Air pollution Climate
Gases PM, NOx, SO2, O3, VOC CO2, CH4, O3 (GHG)
Effects Local / regional Global
Human health effects Direct Indirect
Time scale of effects Short-term, now Long-term, future
Major sources CH4 from wetlands, permafrost
Mostly from burning of fossil fuels (vehicles, industry)

There is some different interest in specific gases because some of them (e.g. CO2 and CH4) are important for climate change but not directly unhealthy to humans and therefore not considered an air pollutant. Ozone has a double role in the sense that it helps to protect the Earth from UV radiation (the ozone layer at 10 km altitude, the ‘good’ ozone) and it is poisonous to humans (at the surface, the bad ozone).

It is important to realise that our services are relevant for both air quality and climate change as the same tool can be used for both purposes as long as the relevant gases are included. Satellite products for some gases (e.g. CO2) are currently in an experimental stage, but their quality is likely to improve in the coming years with new algorithms and new satellite instruments.


5. URBAN PLANNING AND CITY SOLUTIONS FOR CLEAN AIR

We expect that the service components described so far significantly contribute to both reporting air quality for in principle every city or region on the globe and for development purposes. It will provide valuable planning and evaluation information which can be used officials working on improvement of local conditions. The up-to-date emission information is crucial to assess the effect of current policy and make better future decisions.
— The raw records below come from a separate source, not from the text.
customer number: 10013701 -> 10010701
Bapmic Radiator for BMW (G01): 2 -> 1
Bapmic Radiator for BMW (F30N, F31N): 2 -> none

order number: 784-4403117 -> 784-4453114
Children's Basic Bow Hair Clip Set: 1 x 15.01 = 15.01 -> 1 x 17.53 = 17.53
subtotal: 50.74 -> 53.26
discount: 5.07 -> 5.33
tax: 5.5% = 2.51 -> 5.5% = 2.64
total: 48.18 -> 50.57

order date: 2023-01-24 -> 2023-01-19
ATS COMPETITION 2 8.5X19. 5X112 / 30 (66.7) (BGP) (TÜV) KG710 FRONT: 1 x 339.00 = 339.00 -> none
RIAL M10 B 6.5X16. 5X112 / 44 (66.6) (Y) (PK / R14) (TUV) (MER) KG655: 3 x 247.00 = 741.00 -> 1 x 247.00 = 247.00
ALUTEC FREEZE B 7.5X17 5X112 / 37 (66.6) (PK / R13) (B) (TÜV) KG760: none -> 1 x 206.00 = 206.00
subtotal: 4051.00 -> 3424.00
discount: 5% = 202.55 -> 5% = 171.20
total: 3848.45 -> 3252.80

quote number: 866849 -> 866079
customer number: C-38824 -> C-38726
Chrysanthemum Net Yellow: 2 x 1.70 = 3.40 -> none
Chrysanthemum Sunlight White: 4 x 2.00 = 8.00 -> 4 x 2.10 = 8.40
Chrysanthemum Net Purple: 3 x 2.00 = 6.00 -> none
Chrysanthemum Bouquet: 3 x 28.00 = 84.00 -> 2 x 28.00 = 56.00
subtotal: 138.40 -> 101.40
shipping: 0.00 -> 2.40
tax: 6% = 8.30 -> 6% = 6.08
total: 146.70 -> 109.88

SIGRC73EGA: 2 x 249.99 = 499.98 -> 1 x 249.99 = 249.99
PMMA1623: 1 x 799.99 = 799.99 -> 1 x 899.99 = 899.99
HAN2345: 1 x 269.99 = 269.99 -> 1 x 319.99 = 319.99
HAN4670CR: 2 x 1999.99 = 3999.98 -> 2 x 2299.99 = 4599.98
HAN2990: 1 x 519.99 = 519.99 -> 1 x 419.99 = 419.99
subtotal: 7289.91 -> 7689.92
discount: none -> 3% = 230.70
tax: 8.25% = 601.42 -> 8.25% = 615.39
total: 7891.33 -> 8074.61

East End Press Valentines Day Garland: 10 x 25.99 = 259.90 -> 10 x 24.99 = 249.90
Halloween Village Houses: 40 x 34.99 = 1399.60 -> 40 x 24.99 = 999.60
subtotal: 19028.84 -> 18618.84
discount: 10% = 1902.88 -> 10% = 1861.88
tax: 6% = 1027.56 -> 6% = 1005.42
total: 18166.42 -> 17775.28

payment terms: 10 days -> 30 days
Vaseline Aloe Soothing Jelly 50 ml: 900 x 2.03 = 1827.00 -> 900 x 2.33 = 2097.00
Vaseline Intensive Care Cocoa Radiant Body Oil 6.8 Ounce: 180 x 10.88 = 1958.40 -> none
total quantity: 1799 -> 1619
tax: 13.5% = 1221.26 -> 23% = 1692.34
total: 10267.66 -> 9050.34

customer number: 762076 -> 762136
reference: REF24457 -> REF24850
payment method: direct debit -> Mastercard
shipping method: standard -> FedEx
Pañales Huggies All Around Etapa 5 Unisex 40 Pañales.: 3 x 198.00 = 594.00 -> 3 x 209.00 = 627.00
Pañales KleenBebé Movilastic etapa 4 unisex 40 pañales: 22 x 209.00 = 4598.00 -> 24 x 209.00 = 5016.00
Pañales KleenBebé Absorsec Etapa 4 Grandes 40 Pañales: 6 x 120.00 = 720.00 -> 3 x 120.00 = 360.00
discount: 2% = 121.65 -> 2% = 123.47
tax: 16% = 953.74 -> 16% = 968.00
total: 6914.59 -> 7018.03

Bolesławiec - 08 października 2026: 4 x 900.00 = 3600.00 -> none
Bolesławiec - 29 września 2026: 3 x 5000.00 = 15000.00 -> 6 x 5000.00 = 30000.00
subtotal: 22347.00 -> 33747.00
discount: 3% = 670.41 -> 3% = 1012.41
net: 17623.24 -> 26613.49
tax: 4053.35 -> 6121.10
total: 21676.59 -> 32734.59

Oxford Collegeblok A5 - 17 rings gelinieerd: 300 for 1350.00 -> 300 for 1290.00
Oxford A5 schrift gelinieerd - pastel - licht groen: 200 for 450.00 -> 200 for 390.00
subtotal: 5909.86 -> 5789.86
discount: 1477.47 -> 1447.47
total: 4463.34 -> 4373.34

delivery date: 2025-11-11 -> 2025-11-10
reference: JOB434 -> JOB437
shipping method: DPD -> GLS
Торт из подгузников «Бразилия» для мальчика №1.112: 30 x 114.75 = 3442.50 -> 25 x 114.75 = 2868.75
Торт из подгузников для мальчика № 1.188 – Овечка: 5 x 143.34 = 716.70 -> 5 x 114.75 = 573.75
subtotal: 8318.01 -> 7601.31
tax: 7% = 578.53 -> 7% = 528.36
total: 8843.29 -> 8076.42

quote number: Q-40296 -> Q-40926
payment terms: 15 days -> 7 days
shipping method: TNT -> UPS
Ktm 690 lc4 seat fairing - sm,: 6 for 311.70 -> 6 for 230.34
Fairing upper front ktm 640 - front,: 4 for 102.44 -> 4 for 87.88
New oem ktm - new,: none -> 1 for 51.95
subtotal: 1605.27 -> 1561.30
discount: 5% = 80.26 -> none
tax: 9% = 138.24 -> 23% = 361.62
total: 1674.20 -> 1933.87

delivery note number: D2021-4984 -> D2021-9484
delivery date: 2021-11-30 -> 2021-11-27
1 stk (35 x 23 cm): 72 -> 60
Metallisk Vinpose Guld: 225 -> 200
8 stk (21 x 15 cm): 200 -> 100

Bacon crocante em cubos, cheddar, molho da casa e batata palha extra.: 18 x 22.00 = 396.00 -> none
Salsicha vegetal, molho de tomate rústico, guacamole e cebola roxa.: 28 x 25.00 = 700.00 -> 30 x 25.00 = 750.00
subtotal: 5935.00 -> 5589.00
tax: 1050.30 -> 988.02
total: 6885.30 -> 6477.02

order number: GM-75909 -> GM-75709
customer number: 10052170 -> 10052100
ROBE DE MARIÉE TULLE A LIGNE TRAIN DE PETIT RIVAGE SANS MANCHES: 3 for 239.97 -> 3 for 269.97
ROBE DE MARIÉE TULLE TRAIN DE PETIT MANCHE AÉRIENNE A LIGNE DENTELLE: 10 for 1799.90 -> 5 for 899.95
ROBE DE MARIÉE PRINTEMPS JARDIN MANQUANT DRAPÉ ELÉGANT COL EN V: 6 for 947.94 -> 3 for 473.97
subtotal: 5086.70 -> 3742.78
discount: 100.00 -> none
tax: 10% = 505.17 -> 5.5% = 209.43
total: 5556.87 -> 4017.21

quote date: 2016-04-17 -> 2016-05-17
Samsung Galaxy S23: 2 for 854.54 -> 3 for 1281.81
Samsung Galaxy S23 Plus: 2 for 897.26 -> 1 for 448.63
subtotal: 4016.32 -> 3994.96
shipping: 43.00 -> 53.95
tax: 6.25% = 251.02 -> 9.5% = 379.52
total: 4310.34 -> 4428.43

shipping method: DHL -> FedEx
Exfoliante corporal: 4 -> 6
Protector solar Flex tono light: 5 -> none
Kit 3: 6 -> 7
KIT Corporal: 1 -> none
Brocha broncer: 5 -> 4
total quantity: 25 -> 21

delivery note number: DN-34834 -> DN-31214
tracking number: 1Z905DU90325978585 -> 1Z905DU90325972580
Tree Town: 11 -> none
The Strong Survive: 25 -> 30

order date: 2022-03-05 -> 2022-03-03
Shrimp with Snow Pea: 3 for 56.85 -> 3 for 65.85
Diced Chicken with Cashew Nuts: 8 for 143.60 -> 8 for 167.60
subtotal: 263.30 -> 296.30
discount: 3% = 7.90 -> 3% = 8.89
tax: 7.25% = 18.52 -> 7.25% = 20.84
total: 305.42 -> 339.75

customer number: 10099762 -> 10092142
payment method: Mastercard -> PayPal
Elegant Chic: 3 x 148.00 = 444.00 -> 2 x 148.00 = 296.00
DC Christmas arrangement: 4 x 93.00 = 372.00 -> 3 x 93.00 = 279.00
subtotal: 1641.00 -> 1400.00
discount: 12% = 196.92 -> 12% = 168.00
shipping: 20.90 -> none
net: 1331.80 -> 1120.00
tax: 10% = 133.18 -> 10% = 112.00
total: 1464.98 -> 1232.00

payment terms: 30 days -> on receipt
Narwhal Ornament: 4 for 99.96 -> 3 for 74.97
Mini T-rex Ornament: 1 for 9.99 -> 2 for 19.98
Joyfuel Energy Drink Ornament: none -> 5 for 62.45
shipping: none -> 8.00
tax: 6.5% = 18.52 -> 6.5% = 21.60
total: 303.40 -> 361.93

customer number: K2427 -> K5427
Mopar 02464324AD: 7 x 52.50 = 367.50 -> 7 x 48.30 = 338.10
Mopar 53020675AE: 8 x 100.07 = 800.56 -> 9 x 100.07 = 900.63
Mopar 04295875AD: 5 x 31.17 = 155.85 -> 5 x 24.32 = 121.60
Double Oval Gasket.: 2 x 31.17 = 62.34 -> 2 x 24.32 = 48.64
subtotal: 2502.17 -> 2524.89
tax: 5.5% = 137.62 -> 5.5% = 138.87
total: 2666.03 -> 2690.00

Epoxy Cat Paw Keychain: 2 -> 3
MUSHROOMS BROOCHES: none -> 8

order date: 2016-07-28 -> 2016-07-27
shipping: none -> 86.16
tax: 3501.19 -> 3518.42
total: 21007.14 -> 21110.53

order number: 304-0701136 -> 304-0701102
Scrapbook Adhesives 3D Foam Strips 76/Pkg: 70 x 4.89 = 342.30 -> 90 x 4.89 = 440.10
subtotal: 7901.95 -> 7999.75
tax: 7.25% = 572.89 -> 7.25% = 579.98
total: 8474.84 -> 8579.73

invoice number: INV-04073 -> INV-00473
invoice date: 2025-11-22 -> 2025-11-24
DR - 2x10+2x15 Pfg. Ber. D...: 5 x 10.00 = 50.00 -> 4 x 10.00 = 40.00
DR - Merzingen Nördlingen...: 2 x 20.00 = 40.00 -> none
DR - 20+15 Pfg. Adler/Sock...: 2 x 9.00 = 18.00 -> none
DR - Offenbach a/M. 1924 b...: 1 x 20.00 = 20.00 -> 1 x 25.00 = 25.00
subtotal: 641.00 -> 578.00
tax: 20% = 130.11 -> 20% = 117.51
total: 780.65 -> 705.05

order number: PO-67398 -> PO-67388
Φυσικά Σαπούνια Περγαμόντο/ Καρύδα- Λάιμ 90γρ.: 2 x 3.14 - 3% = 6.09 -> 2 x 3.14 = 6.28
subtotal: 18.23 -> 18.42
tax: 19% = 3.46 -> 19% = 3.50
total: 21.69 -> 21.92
We realize however that the local situation may be different from what we anticipate and therefore we are welcoming discussions and also co-development activities with local parties to further improve the tools.

Development is anyhow needed because the service components are today not fully operational but rather this is expected between now (observations) and in about two years’ time (sources).

The service contributes to achieving the UN’s Sustainable Development Goals and helps for public education and awareness on air quality.